The photos also captured the state of the child’s housing, what was in their fridge and cupboards, how likely they were to have private space and whether they were exposed to harms such as gambling, drinking or mouldy rooms.

It is the first study using cameras attached to children “to really show the lived reality of poverty from a child’s perspective”, Signal said. Spin-off studies have also come from the camera data, including a look into the exposure children have to junk food and branding.

Researchers compared images captured by children living in the lowest to highest levels of deprivation.

They found that children from more deprived households had less healthy food available to them, fewer educational resources, lacked access to technology or quiet spaces to do homework, often lived in mouldy and overcrowded houses, had fewer opportunities to engage in structured physical activity and were more likely to be exposed to harms such as alcohol.

“It’s heartbreaking and it’s shameful,” Signal said. “There’s no excuse for a country of our wealth.

“We’ve always said we’re a great country to grow up in, but only for some children.”

The study was conducted in 2014, with the results compiled and released this week.

Reducing child poverty is one of the signature issues of the prime minister, Jacinda Ardern.
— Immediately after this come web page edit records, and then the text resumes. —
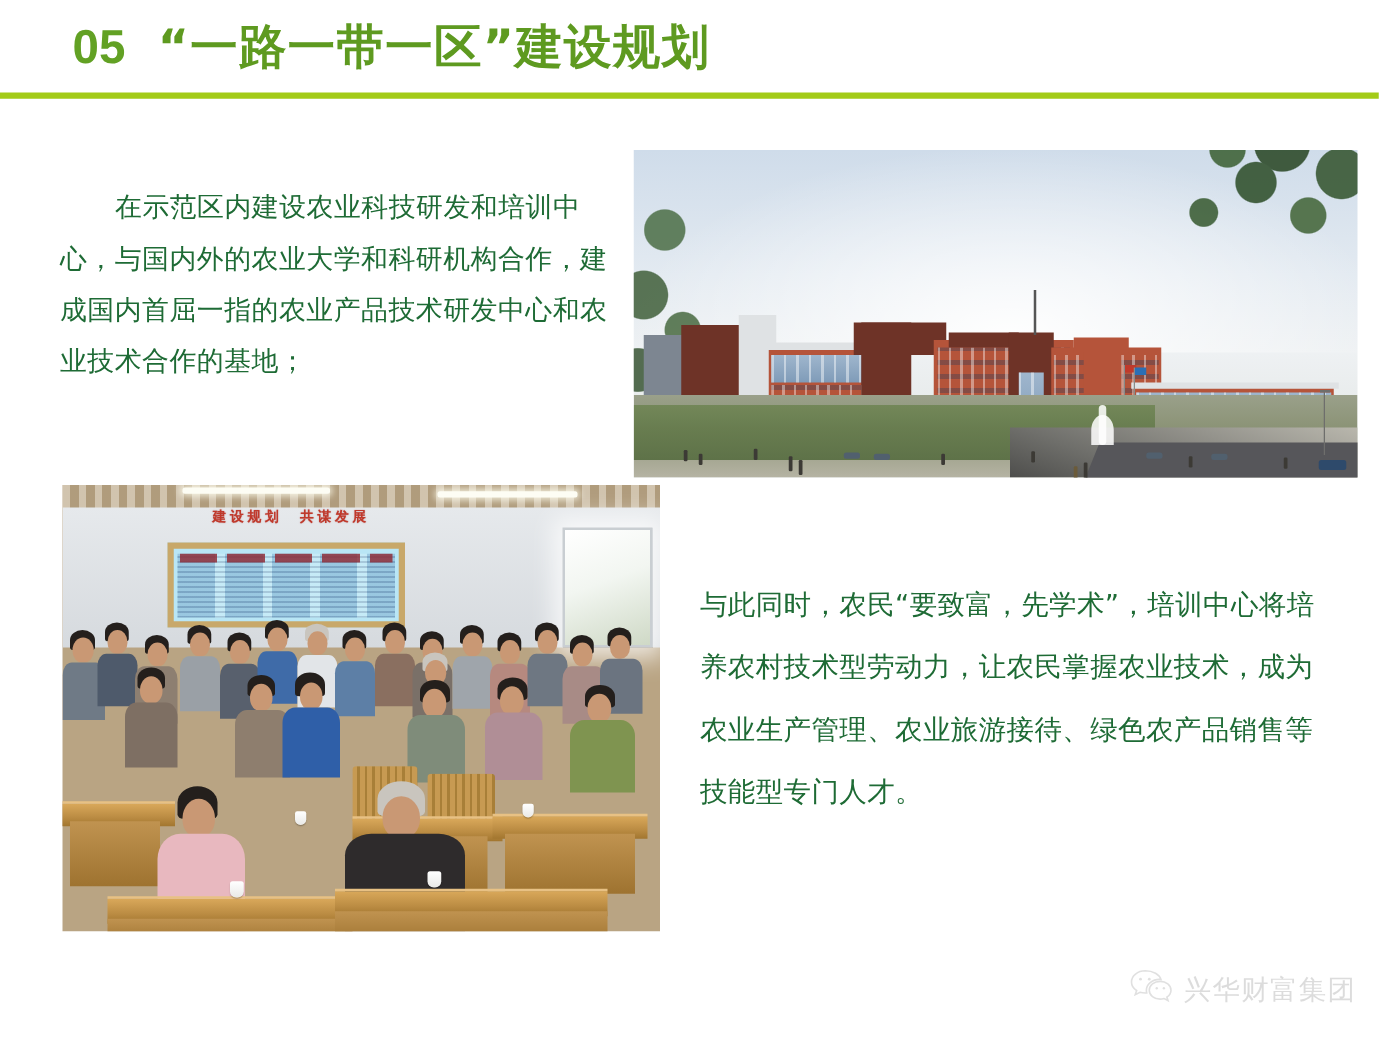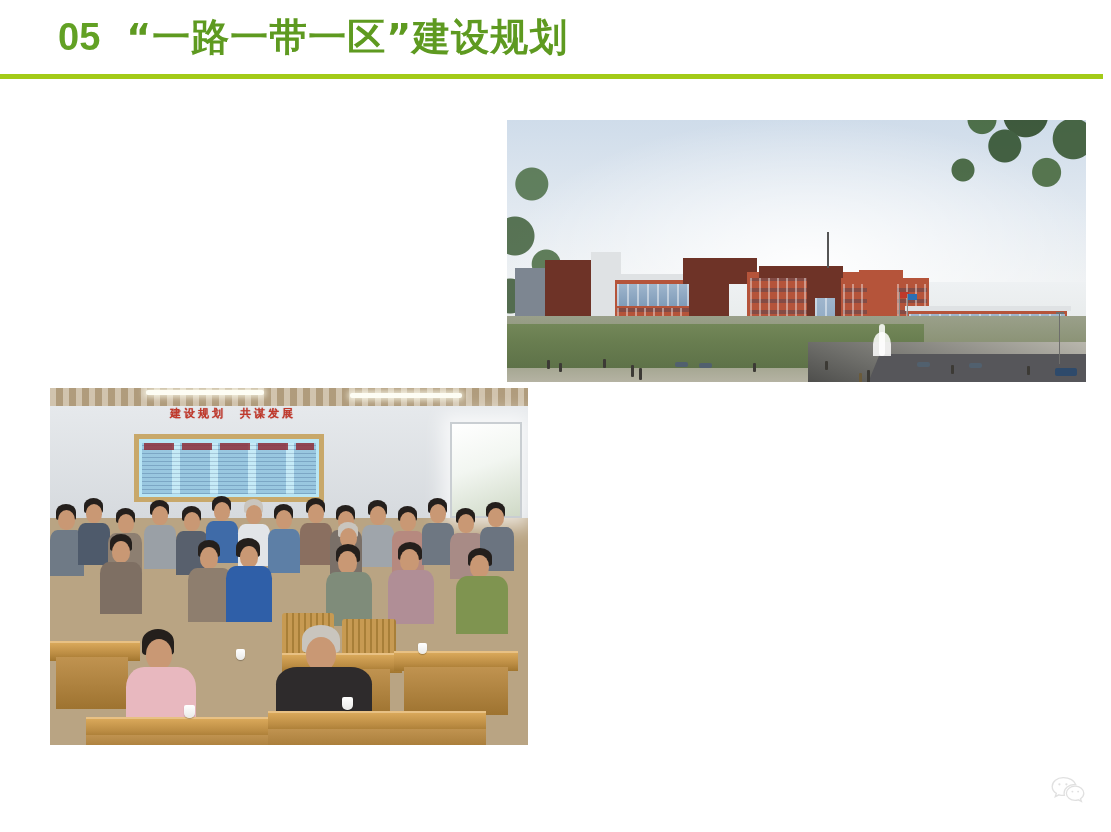--- a/index.html
+++ b/index.html
@@ -385,6 +385,7 @@
   </div>
 
   <div class="left-text">
+    <p class="left-body">在示范区内建设农业科技研发和培训中心，与国内外的农业大学和科研机构合作，建成国内首屈一指的农业产品技术研发中心和农业技术合作的基地；</p>
   </div>
 
 

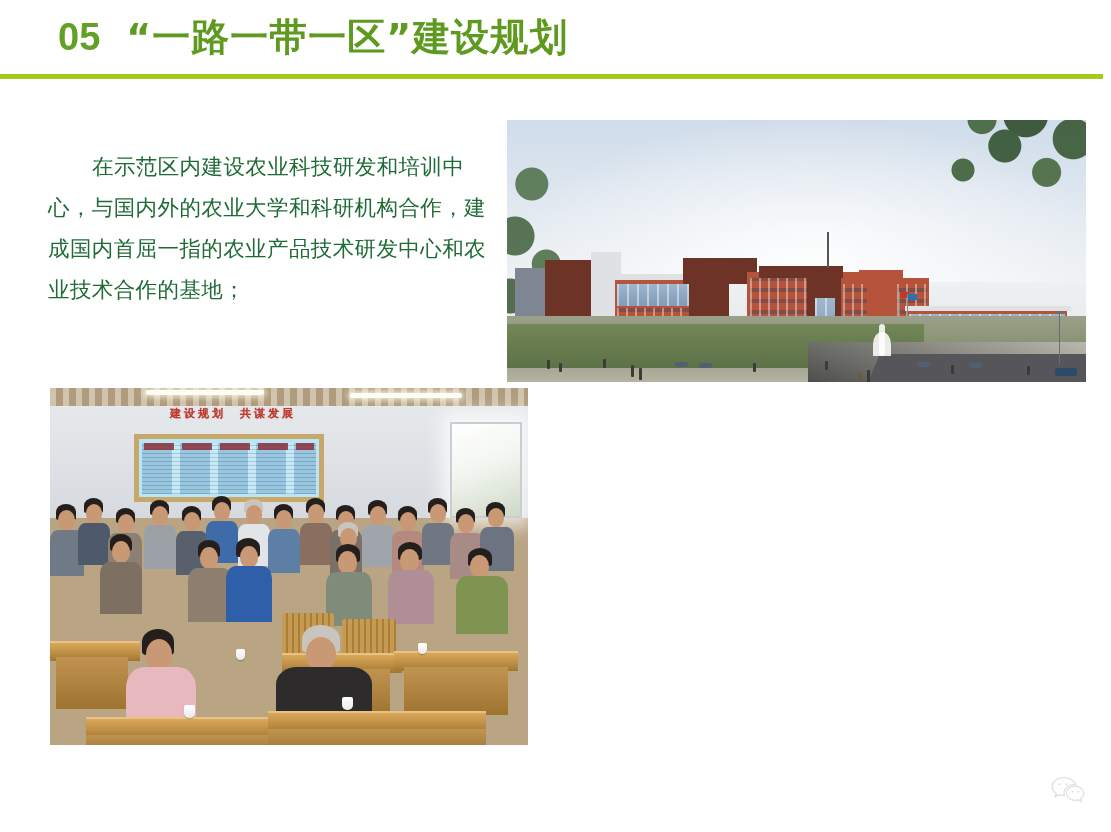--- a/index.html
+++ b/index.html
@@ -388,6 +388,9 @@
     <p class="left-body">在示范区内建设农业科技研发和培训中心，与国内外的农业大学和科研机构合作，建成国内首屈一指的农业产品技术研发中心和农业技术合作的基地；</p>
   </div>
 
+  <div class="right-text">
+    <p class="right-body">与此同时，农民“要致富，先学术”，培训中心将培养农村技术型劳动力，让农民掌握农业技术，成为农业生产管理、农业旅游接待、绿色农产品销售等技能型专门人才。</p>
+  </div>
 
   <div class="render-photo">
     <div class="sky-haze"></div>

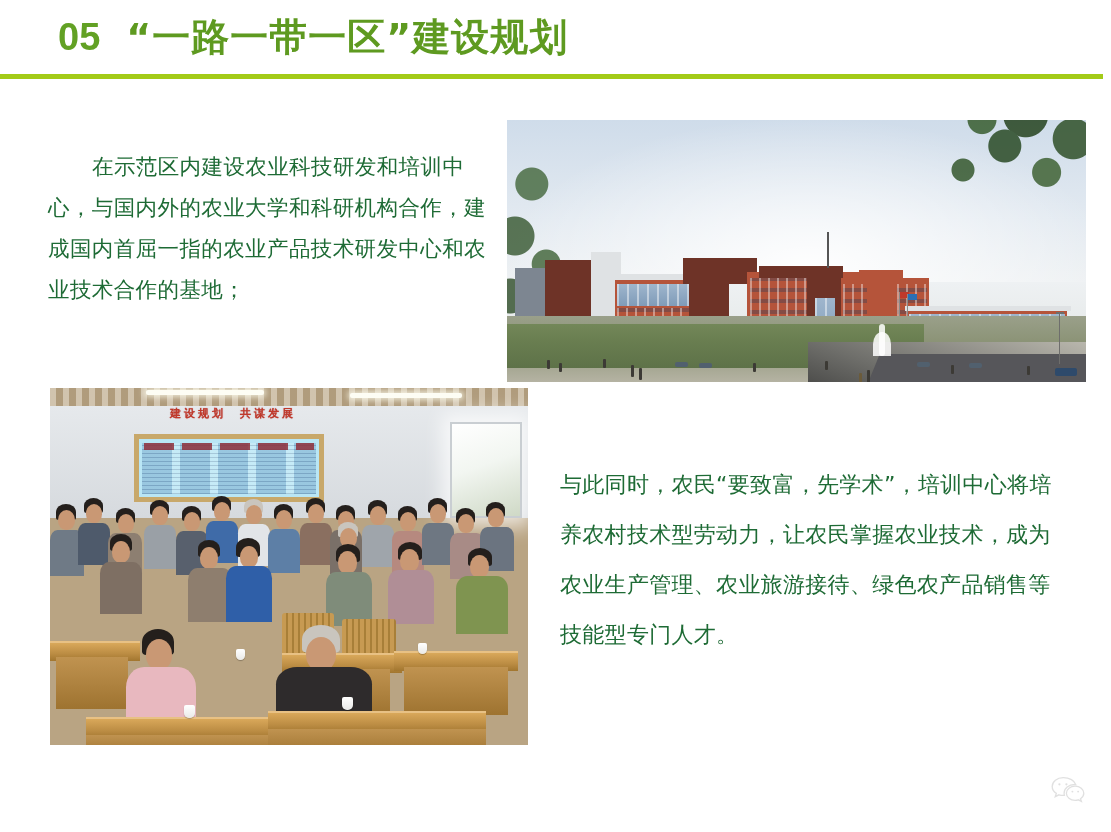--- a/index.html
+++ b/index.html
@@ -607,6 +607,7 @@
         <circle cx="27.1" cy="15.6" r=".95" fill="#9a9a9a"></circle>
       </svg>
     </span>
+    <span class="wm-text">兴华财富集团</span>
   </div>
 
 </div>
In her newly created role as minister for child poverty reduction, she introduced legislation in 2018 that set out to create political accountability for reduction targets.

The measures of child poverty are beginning to trend downwards, according to Stats NZ, but roughly 150,400 children live in severe income poverty, while another nearly 600,000 are either living in after-housing costs poverty or income poverty. Stark disparities for Māori and Pasifika children remain – one in five Māori children live in material hardship and one in four Pasifika.

Since the study’s data was collected, the government has made some improvements to housing, benefit levels and a cost-of-living payment to low-income earners, Signal said. “Yet the issue of child poverty remains in Aotearoa, damaging the health and wellbeing of our children.

“We’re hoping that by sharing the children’s lives … that it maybe could motivate adults to really bite the bullet and deal with it. We’re not going to get a flourishing society if we don’t care for our children.”